__Web interface edit records__
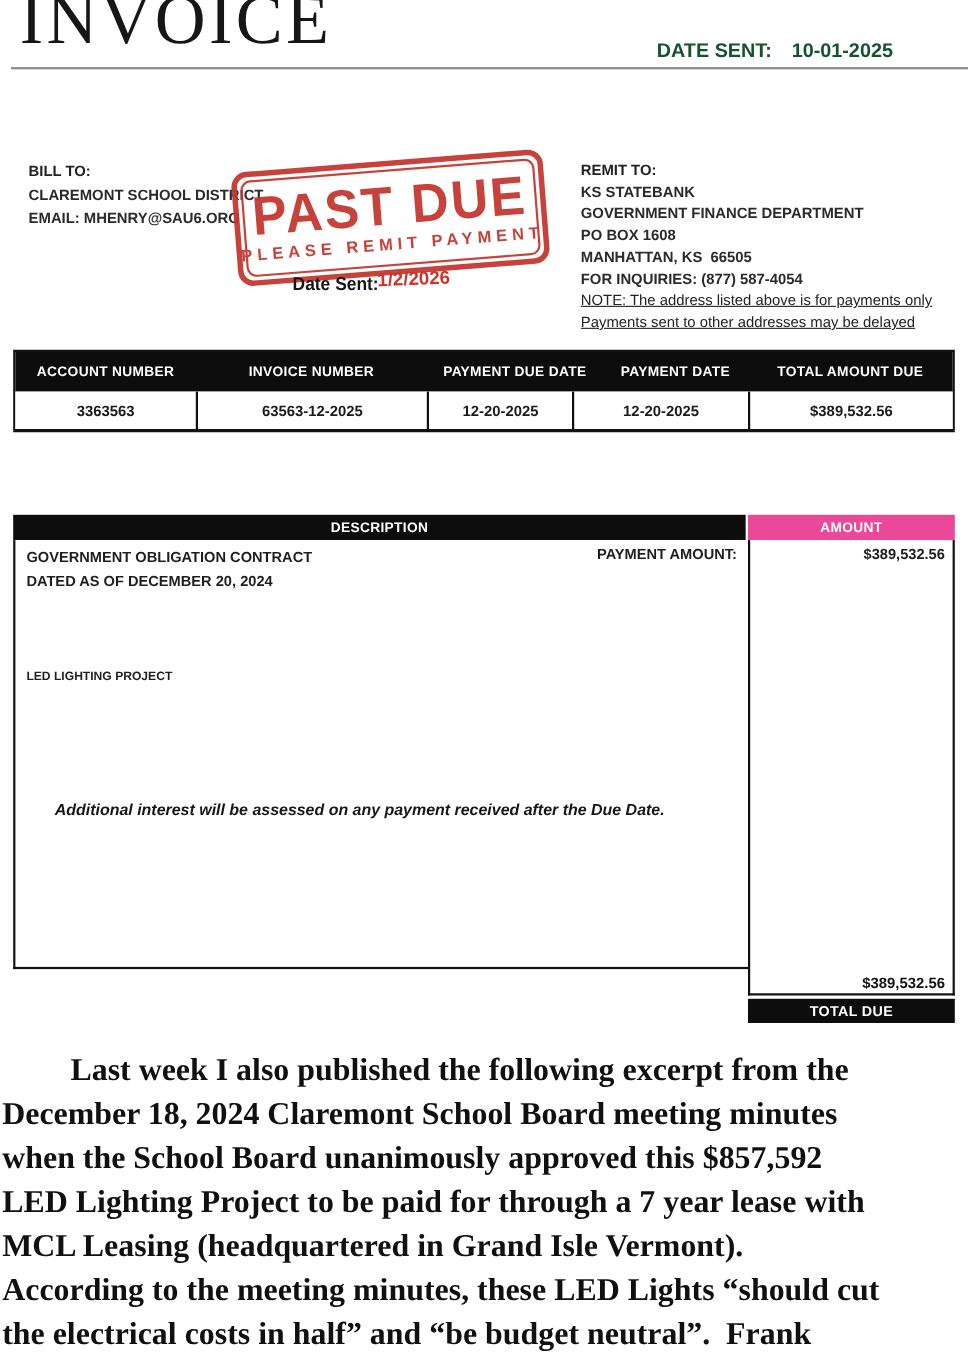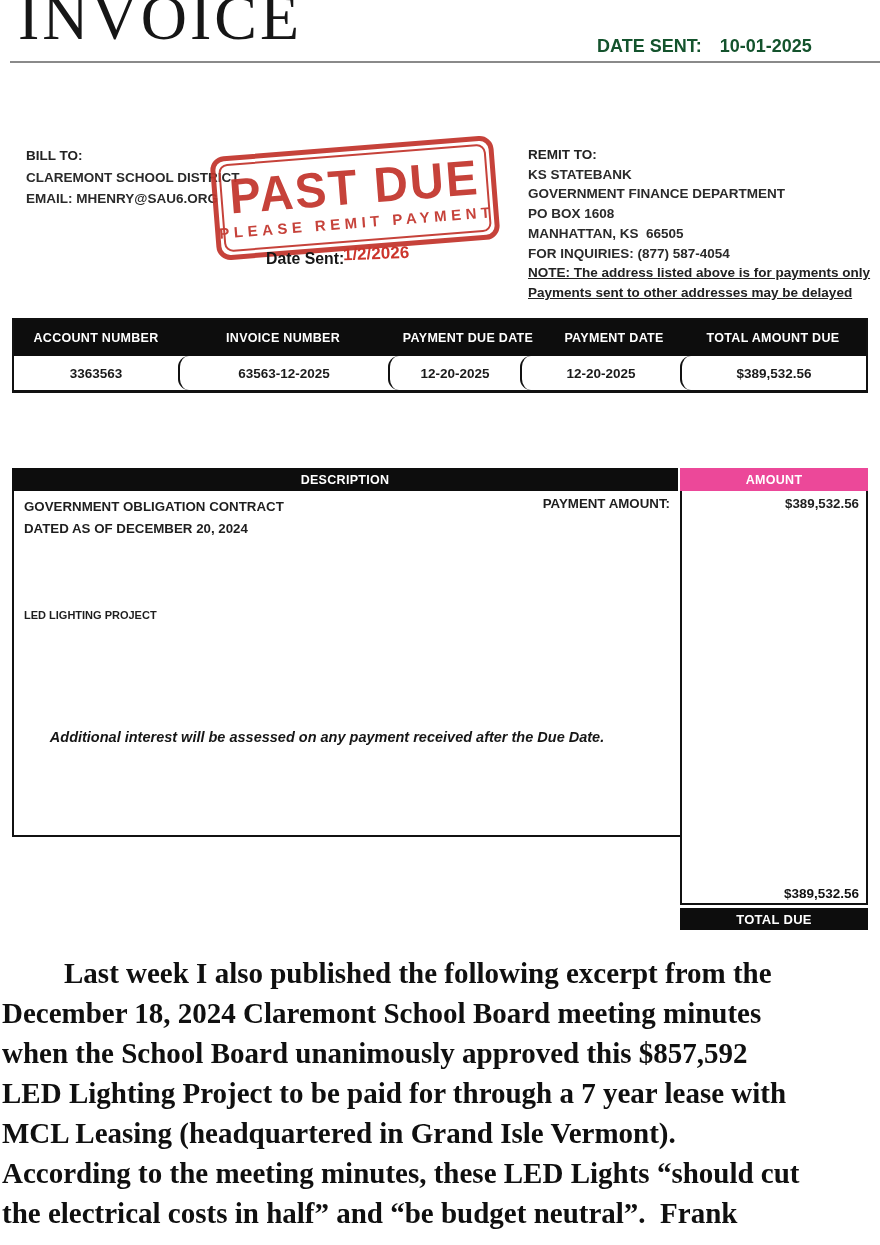--- a/index.html
+++ b/index.html
@@ -70,7 +70,7 @@
     position:absolute; left:528px; top:145px;
     font-size:13.5px; font-weight:600; line-height:19.7px; color:#2a2a2a;
   }
-  .remit-note { font-weight:700; text-decoration:underline; color:#222; }
+  .remit-note { font-weight:400; text-decoration:underline; color:#222; }
 
   
   .t1 {

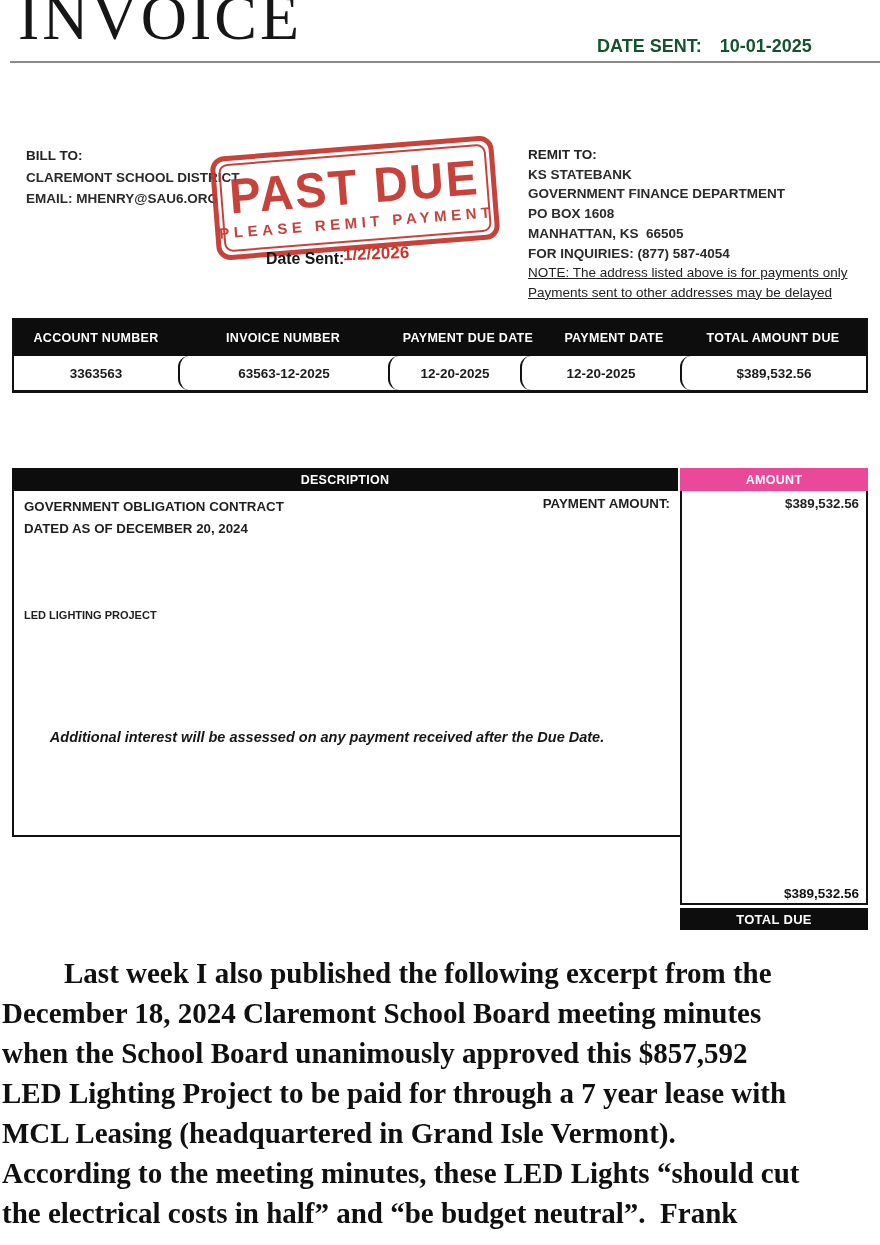--- a/index.html
+++ b/index.html
@@ -87,7 +87,7 @@
     font-weight:700; font-size:13.5px; color:#1a1a1a;
     display:flex; align-items:center; justify-content:center;
   }
-  .t1-row .cell + .cell { border-left:2px solid #111;border-radius:11px; }
+  .t1-row .cell + .cell { border-left:2px solid #111; }
   .c1 { width:164px; } .c2 { width:210px; } .c3 { width:132px; }
   .c4 { width:160px; } .c5 { width:186px; }
 

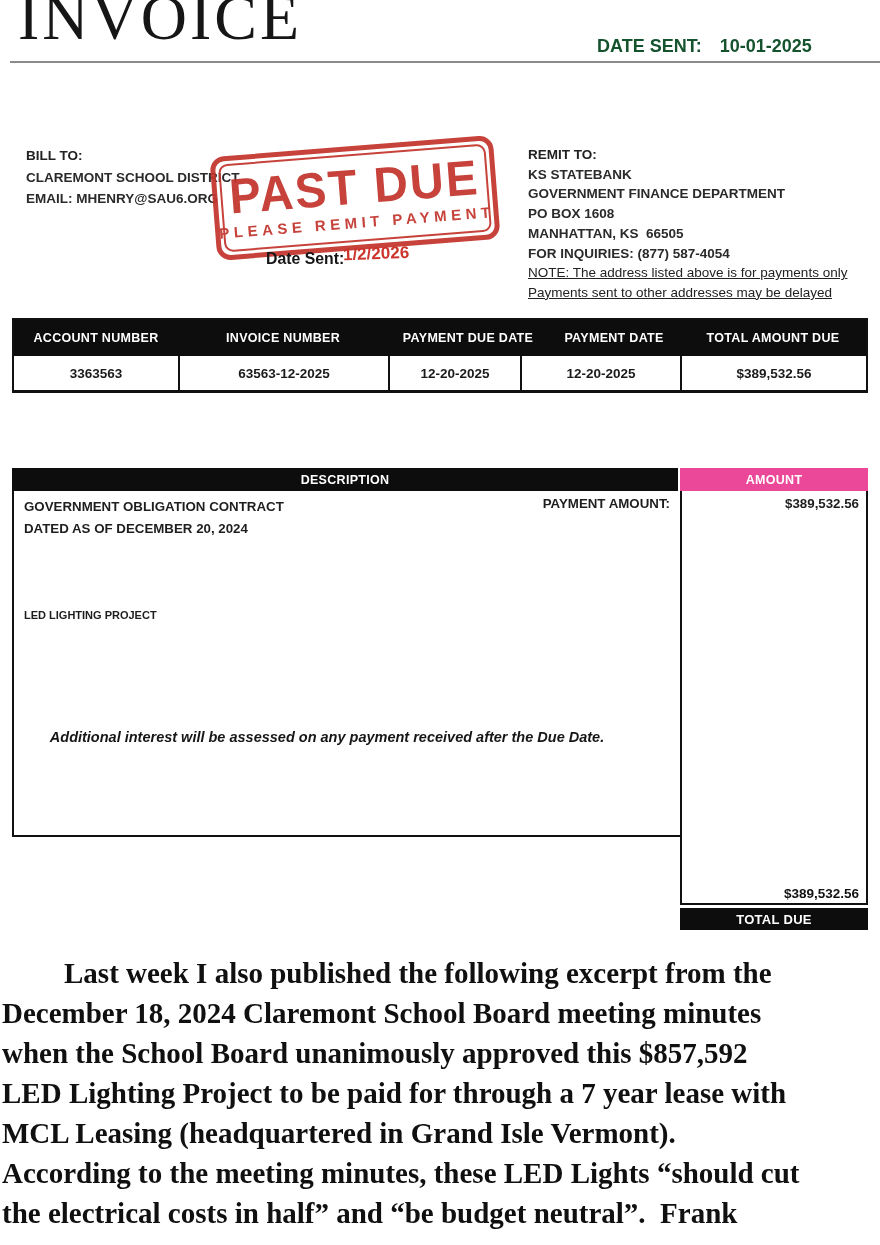--- a/index.html
+++ b/index.html
@@ -103,7 +103,7 @@
     display:flex; align-items:center; justify-content:center; letter-spacing:.3px;
   }
   .t2-desc {
-    position:absolute; left:12px; top:491px; width:668px; height:346px;
+    position:absolute; left:12px; top:491px; width:668px; height:390px;
     border-left:2px solid #111; border-bottom:2px solid #111; background:#fff;
   }
   .desc-lines {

__TASK DESCRIPTION__
Copy out the lines of the data where the word "remit" can be found.

__EXPECTED ANSWER__
-  .remit-note { font-weight:700; text-decoration:underline; color:#222; }
+  .remit-note { font-weight:400; text-decoration:underline; color:#222; }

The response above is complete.